◆ Provided material ◆
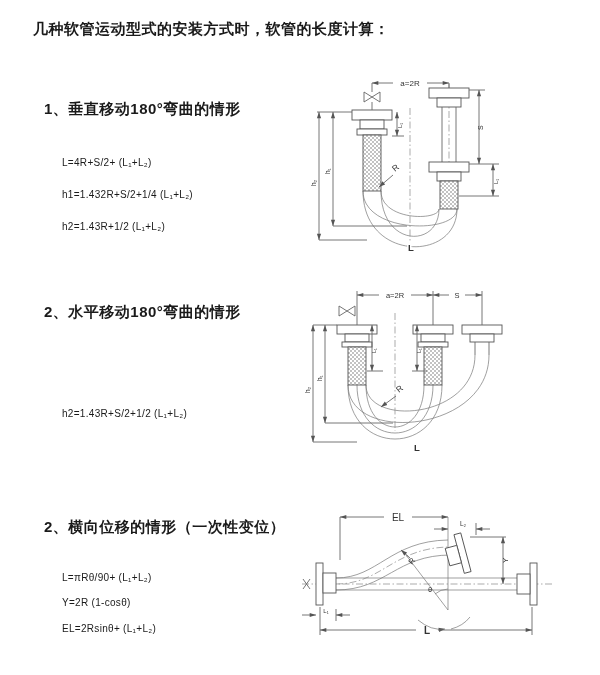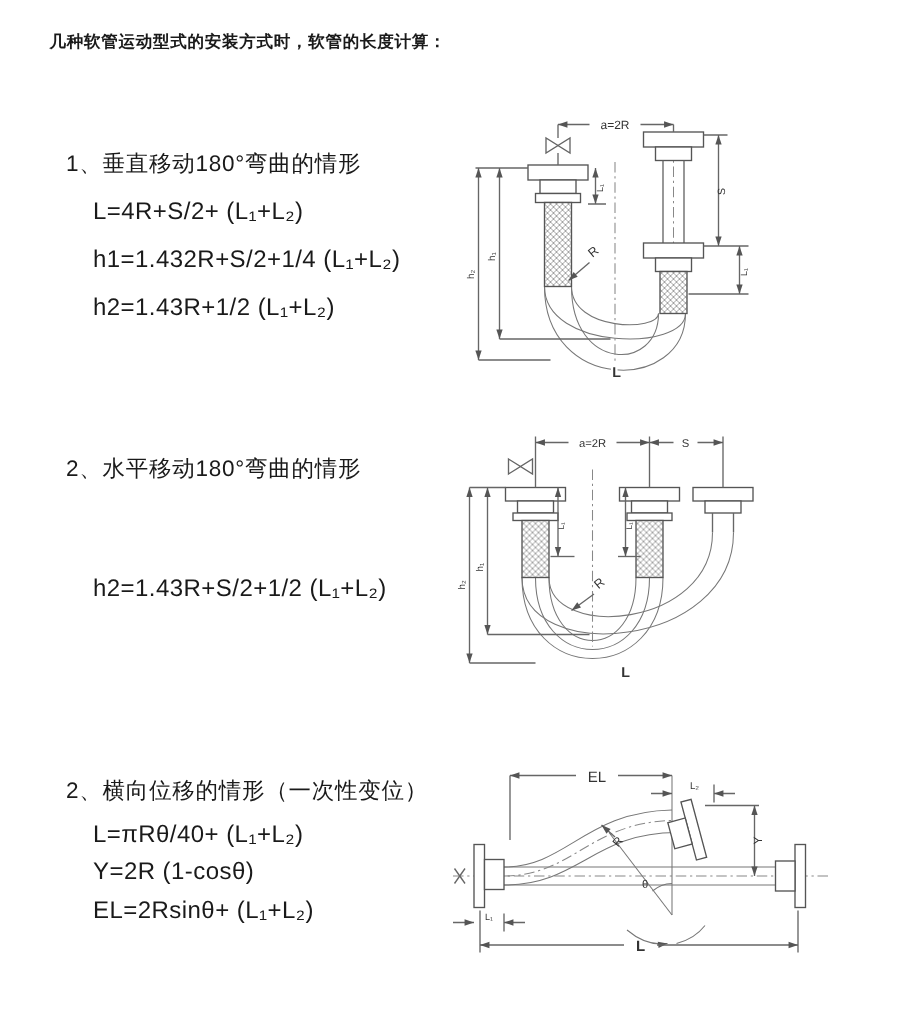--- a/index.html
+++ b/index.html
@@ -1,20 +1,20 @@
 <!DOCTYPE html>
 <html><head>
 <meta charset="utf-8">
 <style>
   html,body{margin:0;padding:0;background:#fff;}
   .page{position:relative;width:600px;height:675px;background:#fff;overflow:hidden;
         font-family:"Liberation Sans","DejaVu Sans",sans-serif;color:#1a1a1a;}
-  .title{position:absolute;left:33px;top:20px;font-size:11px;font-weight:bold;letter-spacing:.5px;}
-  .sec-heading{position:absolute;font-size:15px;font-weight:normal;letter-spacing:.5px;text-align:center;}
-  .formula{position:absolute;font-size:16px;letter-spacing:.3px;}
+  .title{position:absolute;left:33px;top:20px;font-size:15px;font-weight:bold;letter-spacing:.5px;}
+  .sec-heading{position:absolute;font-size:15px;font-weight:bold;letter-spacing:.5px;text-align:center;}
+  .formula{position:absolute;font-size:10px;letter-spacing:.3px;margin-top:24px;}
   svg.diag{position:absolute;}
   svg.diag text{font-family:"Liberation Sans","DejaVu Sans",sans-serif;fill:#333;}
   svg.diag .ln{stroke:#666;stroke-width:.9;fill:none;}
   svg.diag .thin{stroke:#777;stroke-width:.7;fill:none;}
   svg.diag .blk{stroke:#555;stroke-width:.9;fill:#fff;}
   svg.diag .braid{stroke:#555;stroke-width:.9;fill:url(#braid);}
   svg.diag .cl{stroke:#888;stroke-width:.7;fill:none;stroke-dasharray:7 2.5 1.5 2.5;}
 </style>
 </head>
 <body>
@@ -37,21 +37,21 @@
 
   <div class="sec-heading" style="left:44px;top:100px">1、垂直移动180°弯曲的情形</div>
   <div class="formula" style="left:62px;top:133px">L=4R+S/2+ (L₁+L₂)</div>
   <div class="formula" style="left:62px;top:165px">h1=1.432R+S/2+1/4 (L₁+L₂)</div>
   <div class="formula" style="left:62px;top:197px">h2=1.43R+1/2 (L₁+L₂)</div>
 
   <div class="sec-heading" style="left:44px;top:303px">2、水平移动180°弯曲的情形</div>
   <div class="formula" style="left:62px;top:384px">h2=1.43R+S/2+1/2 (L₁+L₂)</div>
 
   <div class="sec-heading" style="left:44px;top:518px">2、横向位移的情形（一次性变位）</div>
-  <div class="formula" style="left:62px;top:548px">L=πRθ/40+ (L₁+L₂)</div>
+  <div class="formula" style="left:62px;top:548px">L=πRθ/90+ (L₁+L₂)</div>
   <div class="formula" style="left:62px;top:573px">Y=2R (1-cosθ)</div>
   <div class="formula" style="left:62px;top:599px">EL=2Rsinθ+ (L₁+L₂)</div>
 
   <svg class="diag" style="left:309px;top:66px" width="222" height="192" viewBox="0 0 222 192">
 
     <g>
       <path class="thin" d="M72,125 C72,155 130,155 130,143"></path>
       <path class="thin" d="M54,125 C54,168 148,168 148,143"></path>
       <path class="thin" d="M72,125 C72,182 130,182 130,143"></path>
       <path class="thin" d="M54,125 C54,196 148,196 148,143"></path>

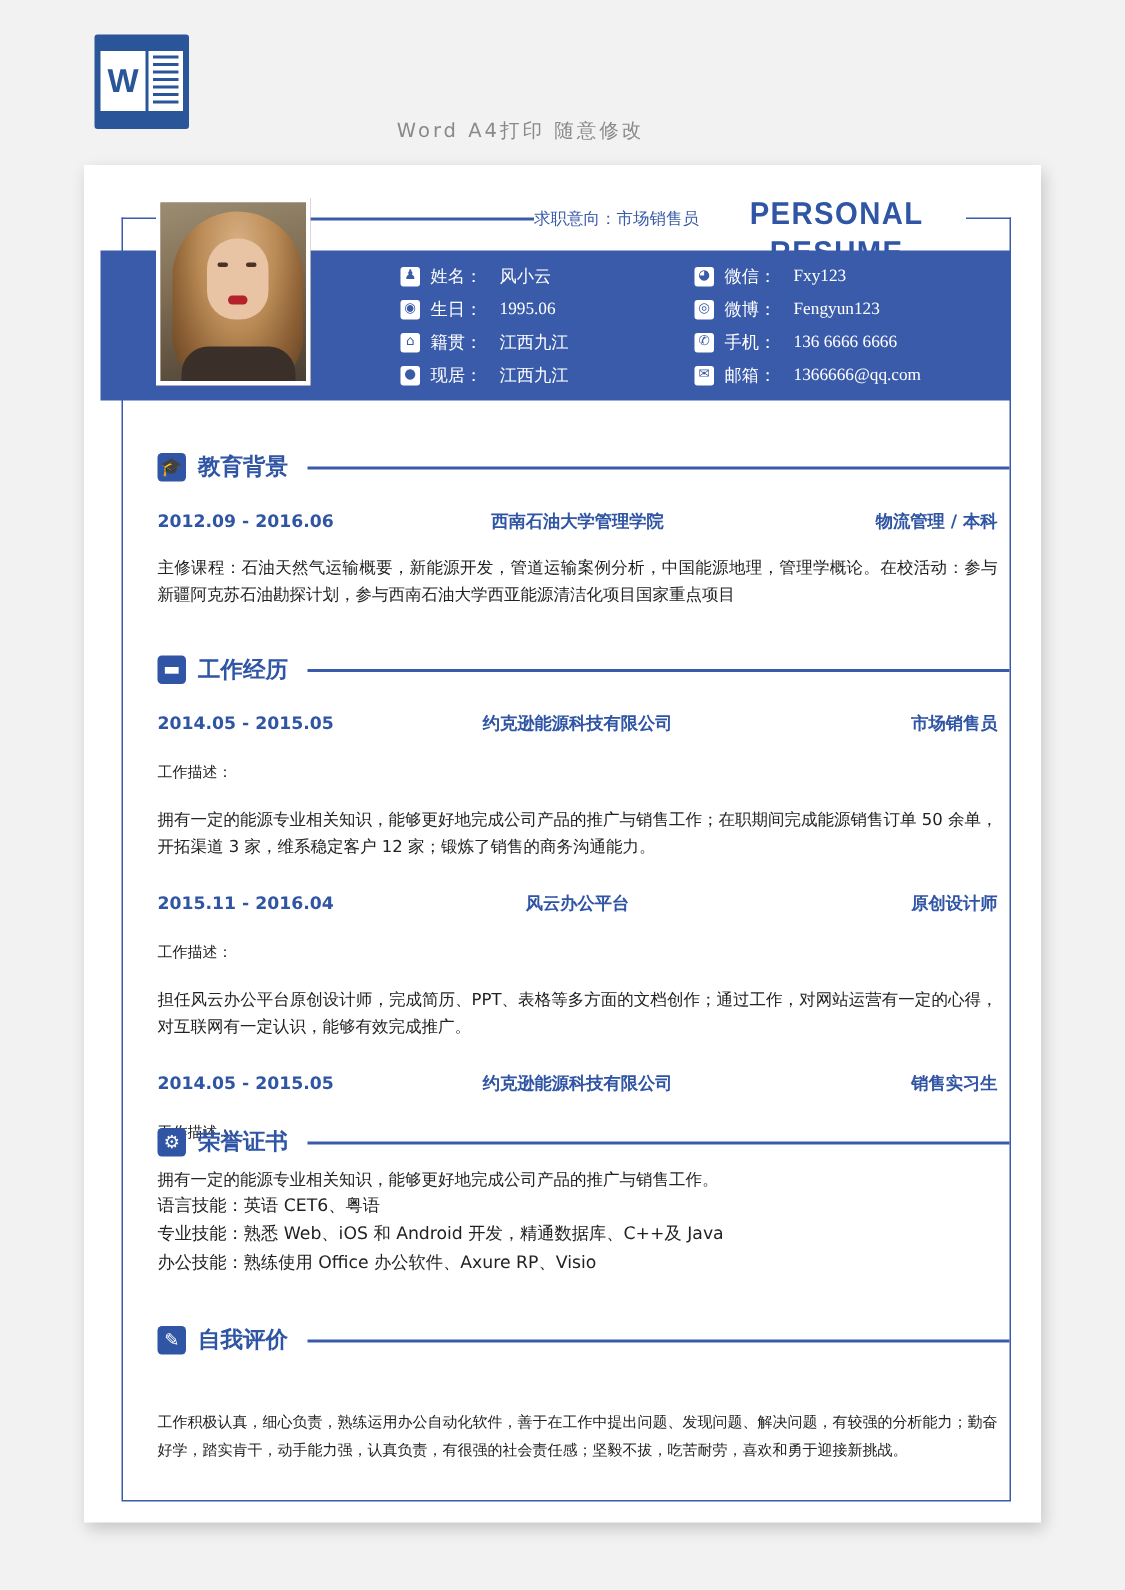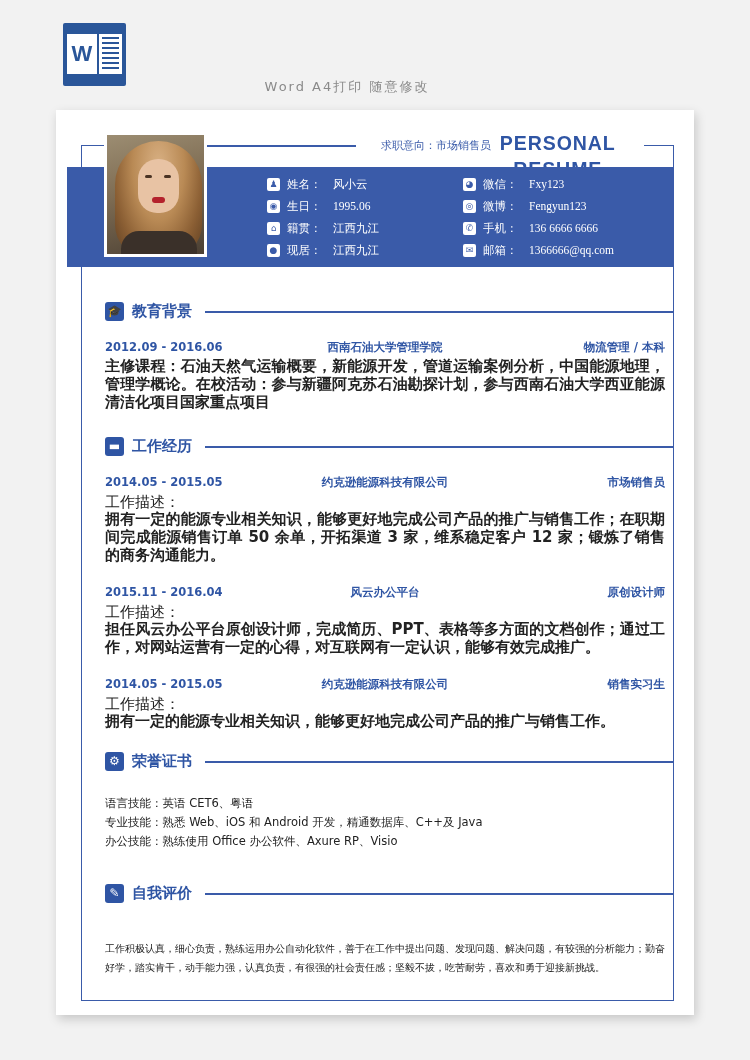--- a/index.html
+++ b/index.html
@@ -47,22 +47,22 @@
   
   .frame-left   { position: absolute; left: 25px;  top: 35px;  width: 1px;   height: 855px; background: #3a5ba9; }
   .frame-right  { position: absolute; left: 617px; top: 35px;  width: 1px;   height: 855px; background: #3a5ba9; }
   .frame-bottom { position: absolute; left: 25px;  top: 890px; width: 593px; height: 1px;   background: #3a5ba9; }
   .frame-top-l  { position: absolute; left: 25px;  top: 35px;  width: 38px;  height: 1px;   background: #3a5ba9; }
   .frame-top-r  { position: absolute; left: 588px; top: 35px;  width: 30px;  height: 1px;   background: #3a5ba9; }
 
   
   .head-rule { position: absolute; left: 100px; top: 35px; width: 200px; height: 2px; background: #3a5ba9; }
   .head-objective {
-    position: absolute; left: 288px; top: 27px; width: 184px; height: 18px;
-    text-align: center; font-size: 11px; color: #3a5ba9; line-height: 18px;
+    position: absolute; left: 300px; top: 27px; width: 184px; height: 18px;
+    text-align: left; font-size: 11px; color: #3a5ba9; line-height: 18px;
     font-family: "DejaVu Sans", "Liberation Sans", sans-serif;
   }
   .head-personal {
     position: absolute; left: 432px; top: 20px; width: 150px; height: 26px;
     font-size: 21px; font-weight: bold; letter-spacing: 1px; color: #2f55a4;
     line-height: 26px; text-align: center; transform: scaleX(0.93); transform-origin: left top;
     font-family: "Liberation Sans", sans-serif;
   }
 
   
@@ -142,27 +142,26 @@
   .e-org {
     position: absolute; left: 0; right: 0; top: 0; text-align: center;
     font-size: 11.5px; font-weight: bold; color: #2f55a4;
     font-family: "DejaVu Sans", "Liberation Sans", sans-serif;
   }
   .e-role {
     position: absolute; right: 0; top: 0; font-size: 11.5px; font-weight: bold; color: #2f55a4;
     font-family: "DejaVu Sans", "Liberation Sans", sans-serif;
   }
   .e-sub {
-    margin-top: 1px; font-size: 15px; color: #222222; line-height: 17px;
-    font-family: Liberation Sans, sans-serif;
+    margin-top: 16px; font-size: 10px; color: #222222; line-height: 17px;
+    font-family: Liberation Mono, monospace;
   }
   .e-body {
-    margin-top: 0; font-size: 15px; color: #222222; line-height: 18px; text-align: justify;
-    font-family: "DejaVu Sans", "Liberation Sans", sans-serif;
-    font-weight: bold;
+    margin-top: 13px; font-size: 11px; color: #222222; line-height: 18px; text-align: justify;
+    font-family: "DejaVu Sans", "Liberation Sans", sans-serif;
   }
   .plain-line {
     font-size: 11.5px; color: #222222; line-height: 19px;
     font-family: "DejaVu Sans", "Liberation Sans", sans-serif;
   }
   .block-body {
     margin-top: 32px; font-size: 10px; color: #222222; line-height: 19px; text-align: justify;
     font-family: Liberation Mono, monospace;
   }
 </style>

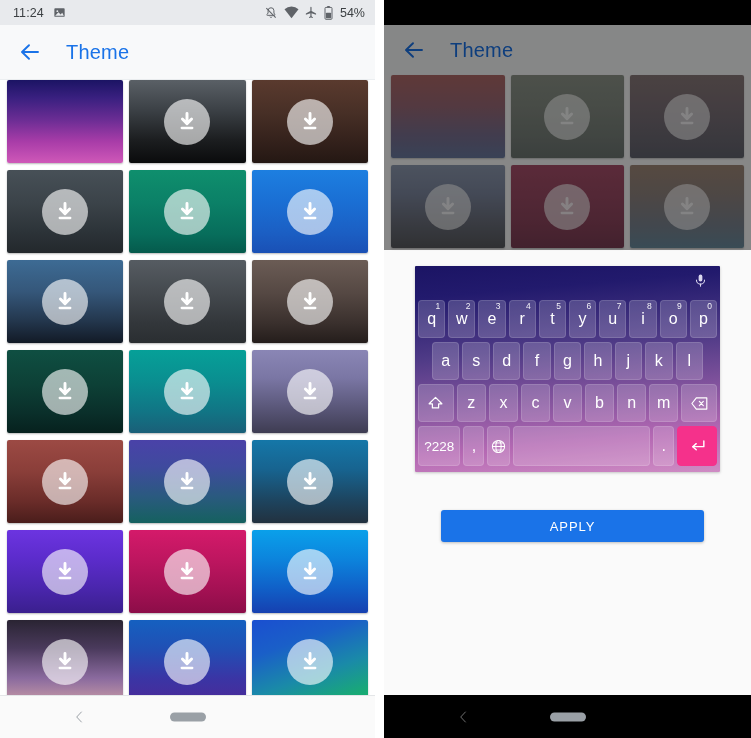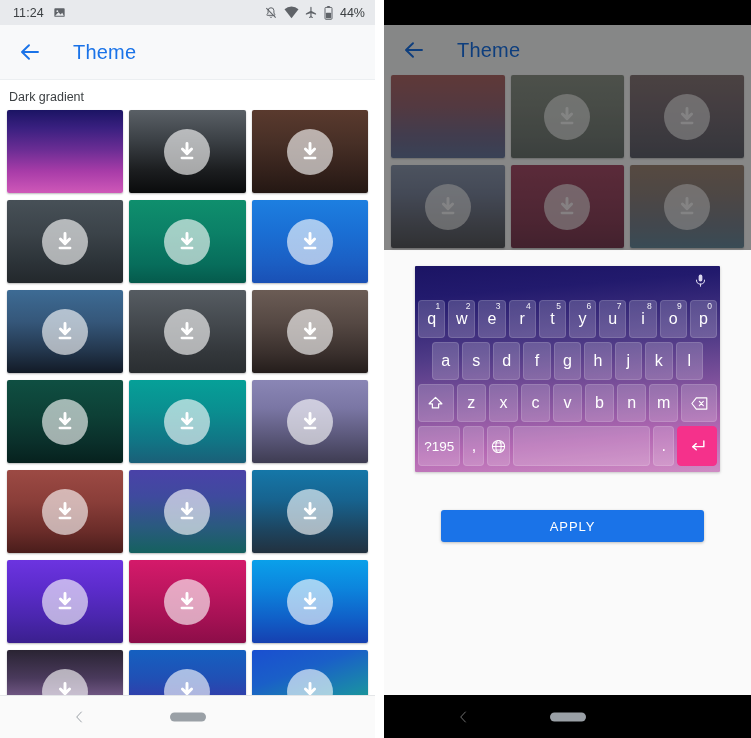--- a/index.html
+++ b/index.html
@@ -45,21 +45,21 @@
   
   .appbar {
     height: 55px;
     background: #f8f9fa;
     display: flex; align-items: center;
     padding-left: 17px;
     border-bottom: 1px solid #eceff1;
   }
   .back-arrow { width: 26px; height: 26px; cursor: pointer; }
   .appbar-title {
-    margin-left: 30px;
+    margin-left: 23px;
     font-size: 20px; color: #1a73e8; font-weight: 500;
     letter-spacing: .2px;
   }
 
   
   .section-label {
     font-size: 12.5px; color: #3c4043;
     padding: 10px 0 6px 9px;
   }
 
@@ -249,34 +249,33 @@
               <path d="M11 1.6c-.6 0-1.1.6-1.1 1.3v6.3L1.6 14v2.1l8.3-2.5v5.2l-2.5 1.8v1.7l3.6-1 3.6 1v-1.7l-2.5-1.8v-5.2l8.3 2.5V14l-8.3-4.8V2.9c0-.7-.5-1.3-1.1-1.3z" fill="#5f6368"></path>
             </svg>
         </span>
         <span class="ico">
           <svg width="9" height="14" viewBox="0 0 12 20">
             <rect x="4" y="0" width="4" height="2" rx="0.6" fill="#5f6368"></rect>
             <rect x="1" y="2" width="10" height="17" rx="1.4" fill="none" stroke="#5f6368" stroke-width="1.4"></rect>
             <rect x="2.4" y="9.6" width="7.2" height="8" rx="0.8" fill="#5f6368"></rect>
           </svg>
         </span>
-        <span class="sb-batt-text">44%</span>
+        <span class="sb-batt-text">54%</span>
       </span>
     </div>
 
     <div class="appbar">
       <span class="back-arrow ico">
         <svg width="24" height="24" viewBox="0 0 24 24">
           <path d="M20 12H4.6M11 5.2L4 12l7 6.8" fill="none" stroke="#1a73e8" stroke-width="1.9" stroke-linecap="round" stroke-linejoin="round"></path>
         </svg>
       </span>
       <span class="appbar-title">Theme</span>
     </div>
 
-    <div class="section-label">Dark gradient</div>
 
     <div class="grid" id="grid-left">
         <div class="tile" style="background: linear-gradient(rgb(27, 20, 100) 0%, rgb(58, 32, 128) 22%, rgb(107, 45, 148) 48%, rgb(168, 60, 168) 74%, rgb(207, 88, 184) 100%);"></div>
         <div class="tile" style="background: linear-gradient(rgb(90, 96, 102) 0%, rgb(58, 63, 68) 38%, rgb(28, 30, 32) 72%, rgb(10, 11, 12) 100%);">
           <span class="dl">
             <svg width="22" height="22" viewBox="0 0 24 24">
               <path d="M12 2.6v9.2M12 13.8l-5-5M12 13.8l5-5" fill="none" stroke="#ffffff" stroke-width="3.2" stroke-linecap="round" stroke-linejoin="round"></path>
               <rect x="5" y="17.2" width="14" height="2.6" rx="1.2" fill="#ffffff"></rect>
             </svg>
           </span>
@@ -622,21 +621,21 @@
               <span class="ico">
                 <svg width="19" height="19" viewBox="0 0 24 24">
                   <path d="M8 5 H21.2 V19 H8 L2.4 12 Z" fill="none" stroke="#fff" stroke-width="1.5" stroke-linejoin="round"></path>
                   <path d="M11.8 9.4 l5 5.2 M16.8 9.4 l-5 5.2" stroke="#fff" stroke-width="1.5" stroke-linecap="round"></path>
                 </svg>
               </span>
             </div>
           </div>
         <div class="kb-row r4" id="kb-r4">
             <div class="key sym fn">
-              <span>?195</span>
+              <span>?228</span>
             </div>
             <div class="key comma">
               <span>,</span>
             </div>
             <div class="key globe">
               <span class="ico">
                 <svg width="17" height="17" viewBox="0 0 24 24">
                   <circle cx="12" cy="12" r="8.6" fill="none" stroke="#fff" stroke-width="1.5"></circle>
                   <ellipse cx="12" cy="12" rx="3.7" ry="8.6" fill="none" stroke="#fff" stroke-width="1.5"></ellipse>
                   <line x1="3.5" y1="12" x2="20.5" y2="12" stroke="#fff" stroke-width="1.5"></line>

◆ Problem description ◆
Reproduce every line from the entries that holds the word "family".

◆ Output of the task ◆
         font-family:"Liberation Sans","DejaVu Sans",sans-serif;color:#1a1a1a;}
   svg.diag text{font-family:"Liberation Sans","DejaVu Sans",sans-serif;fill:#333;}
     font-family: "DejaVu Sans", "Liberation Sans", sans-serif;
     font-family: "Liberation Sans", sans-serif;
     font-family: "DejaVu Sans", "Liberation Sans", sans-serif;
     font-family: "DejaVu Sans", "Liberation Sans", sans-serif;
-    font-family: Liberation Sans, sans-serif;
+    font-family: Liberation Mono, monospace;
-    font-family: "DejaVu Sans", "Liberation Sans", sans-serif;
+    font-family: "DejaVu Sans", "Liberation Sans", sans-serif;
     font-family: "DejaVu Sans", "Liberation Sans", sans-serif;
     font-family: Liberation Mono, monospace;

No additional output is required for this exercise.